◆ What is needed: For each line below that includes the word "Fermes", make a copy.

**** Supplied records

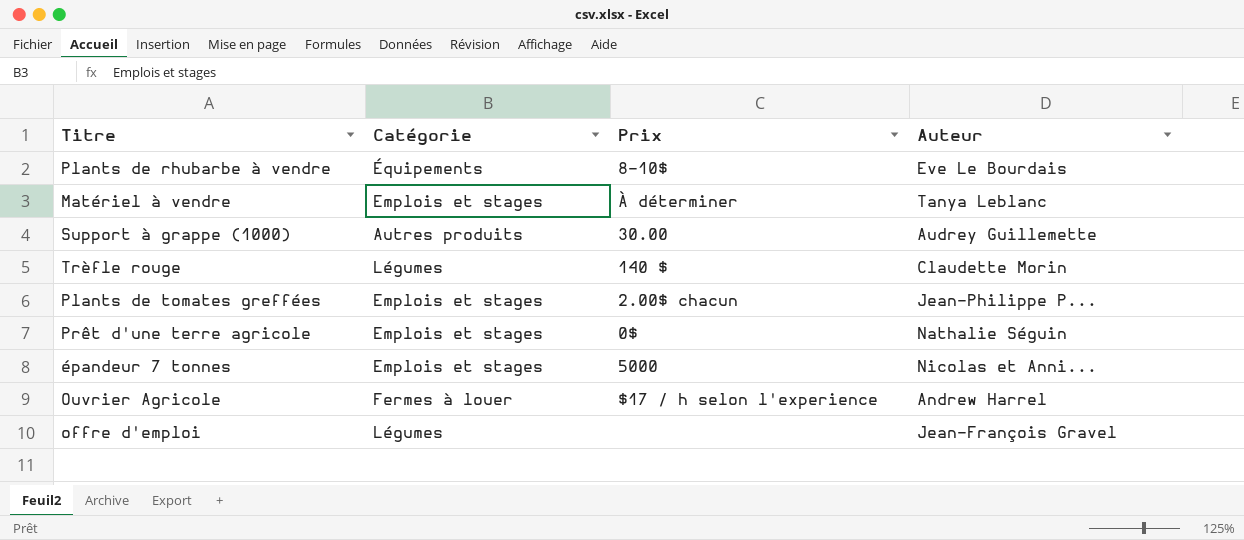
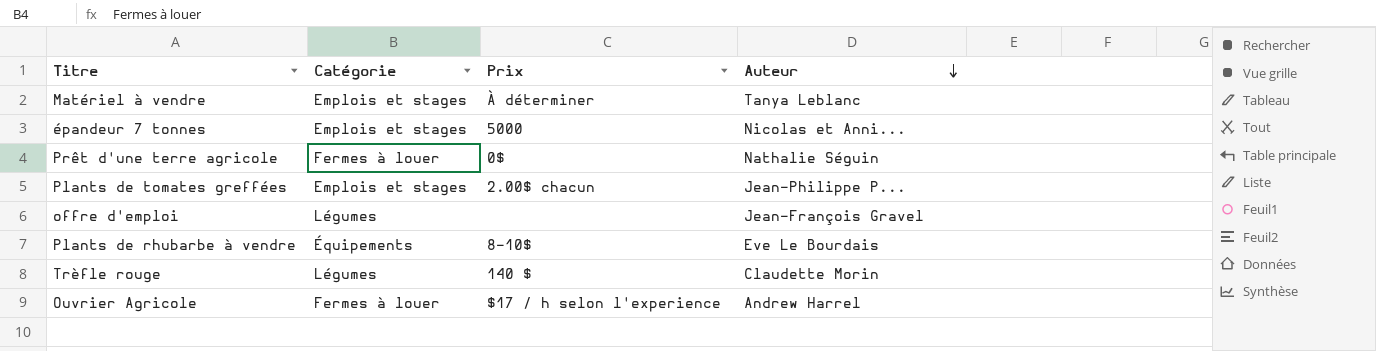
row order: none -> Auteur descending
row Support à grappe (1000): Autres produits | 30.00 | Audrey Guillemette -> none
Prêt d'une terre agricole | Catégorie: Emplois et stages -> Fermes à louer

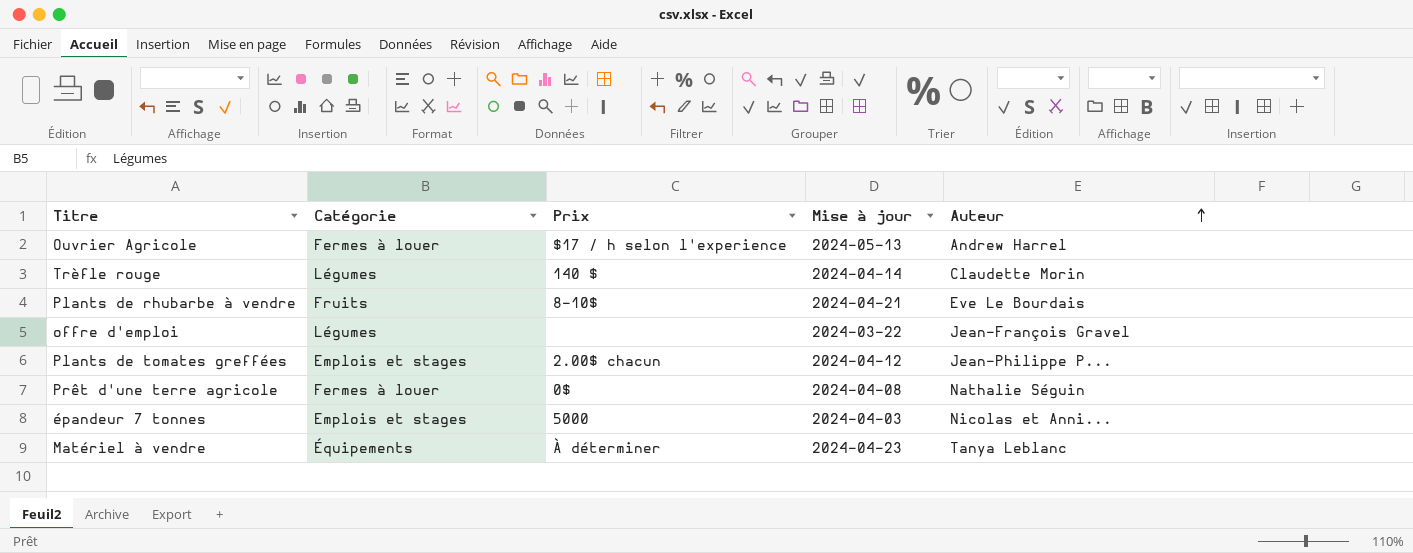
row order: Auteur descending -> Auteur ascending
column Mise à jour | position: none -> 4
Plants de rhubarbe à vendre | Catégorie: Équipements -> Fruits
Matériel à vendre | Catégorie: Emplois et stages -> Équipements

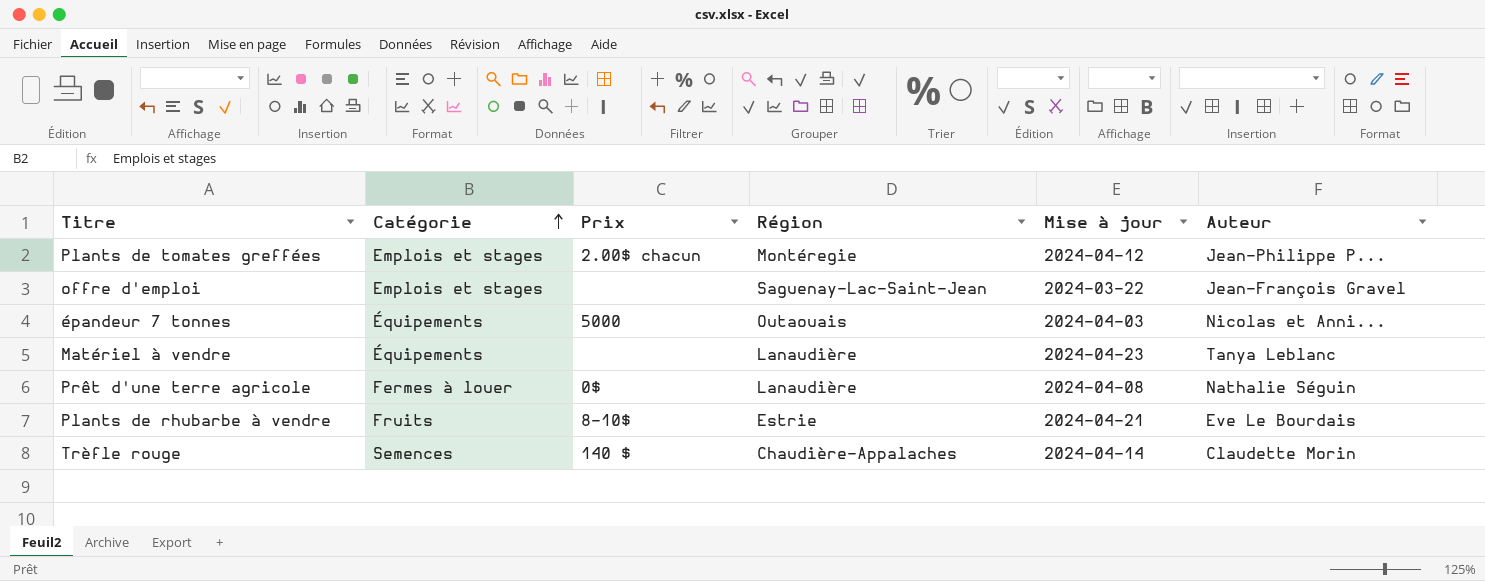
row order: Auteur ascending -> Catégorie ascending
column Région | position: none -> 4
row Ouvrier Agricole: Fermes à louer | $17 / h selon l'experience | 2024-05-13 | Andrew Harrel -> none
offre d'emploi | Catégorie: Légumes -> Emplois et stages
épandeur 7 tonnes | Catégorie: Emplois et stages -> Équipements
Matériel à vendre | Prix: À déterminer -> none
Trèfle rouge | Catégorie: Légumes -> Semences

********

◆ Exercise output:
Prêt d'une terre agricole | Catégorie: Emplois et stages -> Fermes à louer
row Ouvrier Agricole: Fermes à louer | $17 / h selon l'experience | 2024-05-13 | Andrew Harrel -> none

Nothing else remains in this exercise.